Favorable Aortic Remodeling Following Serial False Lumen Procedures in a Case of Chronic Type IIIb Dissection.

We report a case of acute type I aortic dissection in which an emergency graft replacement of the ascending aorta and innominate artery was performed. We performed false lumen thrombosis through hybrid thoracic endovascular aortic repair to seal the primary entry tear, followed by false lumen obliteration at the level of the descending thoracic aorta, abdominal aorta, and right common iliac artery. Over a period of 4.5 years, we used Amplatzer vascular plugs and coils based on our computed tomography angiography follow-up protocol.

Case report

Following graft replacement in cases of acute type I aortic dissection (AIAD), a pressurized false lumen (FL) is a risk factor for unfavorable remodeling of the aorta. Our treatment plan involved FL thrombosis to seal the primary entry tear, followed by FL obliteration at the level of the descending thoracic aorta (DTA), abdominal aorta, and right common iliac artery (RCIA) over 4.5 years, based on our computed tomography angiography (CTA) follow-up protocol.

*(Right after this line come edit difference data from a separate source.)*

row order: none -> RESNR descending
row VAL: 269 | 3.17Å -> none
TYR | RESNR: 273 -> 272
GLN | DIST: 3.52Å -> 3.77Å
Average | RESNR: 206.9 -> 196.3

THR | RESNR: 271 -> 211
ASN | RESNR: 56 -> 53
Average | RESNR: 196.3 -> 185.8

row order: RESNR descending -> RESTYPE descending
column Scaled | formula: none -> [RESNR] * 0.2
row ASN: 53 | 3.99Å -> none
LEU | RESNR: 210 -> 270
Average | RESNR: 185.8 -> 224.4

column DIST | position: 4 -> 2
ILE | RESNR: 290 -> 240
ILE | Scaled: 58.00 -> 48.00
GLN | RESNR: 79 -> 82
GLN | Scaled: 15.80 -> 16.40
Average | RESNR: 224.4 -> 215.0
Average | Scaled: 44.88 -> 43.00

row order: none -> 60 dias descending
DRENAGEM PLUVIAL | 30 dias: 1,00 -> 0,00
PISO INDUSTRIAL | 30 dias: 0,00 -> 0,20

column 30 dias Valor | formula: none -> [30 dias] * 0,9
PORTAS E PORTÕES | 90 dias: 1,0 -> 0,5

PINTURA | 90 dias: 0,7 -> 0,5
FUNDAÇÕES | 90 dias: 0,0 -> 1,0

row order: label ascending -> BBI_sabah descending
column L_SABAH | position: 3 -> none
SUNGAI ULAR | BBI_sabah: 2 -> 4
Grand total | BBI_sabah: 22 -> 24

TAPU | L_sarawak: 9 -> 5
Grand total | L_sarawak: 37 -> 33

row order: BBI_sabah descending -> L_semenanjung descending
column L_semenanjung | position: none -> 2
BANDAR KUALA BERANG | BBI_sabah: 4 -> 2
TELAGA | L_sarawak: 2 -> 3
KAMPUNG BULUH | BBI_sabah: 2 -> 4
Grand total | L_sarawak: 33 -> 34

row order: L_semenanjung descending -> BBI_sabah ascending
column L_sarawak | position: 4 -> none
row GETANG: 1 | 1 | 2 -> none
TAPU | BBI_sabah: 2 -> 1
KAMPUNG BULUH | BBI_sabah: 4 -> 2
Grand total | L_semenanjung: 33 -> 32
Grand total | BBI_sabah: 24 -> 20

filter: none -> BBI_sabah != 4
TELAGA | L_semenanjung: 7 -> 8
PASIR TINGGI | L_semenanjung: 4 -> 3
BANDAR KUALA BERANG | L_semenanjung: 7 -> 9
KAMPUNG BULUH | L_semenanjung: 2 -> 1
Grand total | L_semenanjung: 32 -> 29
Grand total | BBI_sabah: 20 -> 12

A 56-year-old man presented with chest pain, which was diagnosed as AIAD on CTA. The patient underwent urgent graft replacement of the ascending aorta and aortic arch, including the innominate artery, with a 4-branch, 30-mm graft (InterGard Inc., La Ciotat, France). He underwent 5 serial CTA follow-ups over 5 months postoperatively, due to continuous back pain. Persistent aortic dissection involving the DTA and abdominal aorta was seen, extending into the RCIA, with a newly developed entry tear at the aortic arch and proximal DTA and an increase in the aortic arch diameter at the level of the left subclavian artery (LSCA) at 5 months (Fig. 1A).

Fig. 1

Hybrid thoracic endovascular repair procedure. (A) An angiogram shows aneurysmal changes in the descending thoracic aorta. (B) Revascularization of the LCCA and LSCA from the RCCA through an 8-mm graft (white arrow head) with embolization using an Amplatzer vascular plug in the proximal region of the LSCA (white circle). (C) Zenith aortic device extending from origin of the IA to just above the origin of the celiac artery. LCCA, left common carotid artery; LSCA, left subclavian artery; RCCA, right common carotid artery; IA, innominate artery.

Hybrid thoracic endovascular repair (TEVAR) was performed 6 months after the graft replacement. Debranching bypasses from the right common carotid artery to the left common carotid artery and LSCA with an 8-mm graft (Vascutek, Renfrewshire, Scotland) were performed, with LSCA embolization using a 12-mm Amplatzer vascular plug (AVP; AGA Medical, Golden Valley, MN, USA) (Fig. 1B) to achieve a proximal sealing zone and to cover the entry tear at the aortic arch. Zone 1 TEVAR was performed, with the distal landing zone just above the origin of the celiac artery, using Zenith TX2 with Proform (40–208 and 36–197; Cook Medical, Bloomington, IN, USA). The final aortogram showed no endoleak (Fig. 1C).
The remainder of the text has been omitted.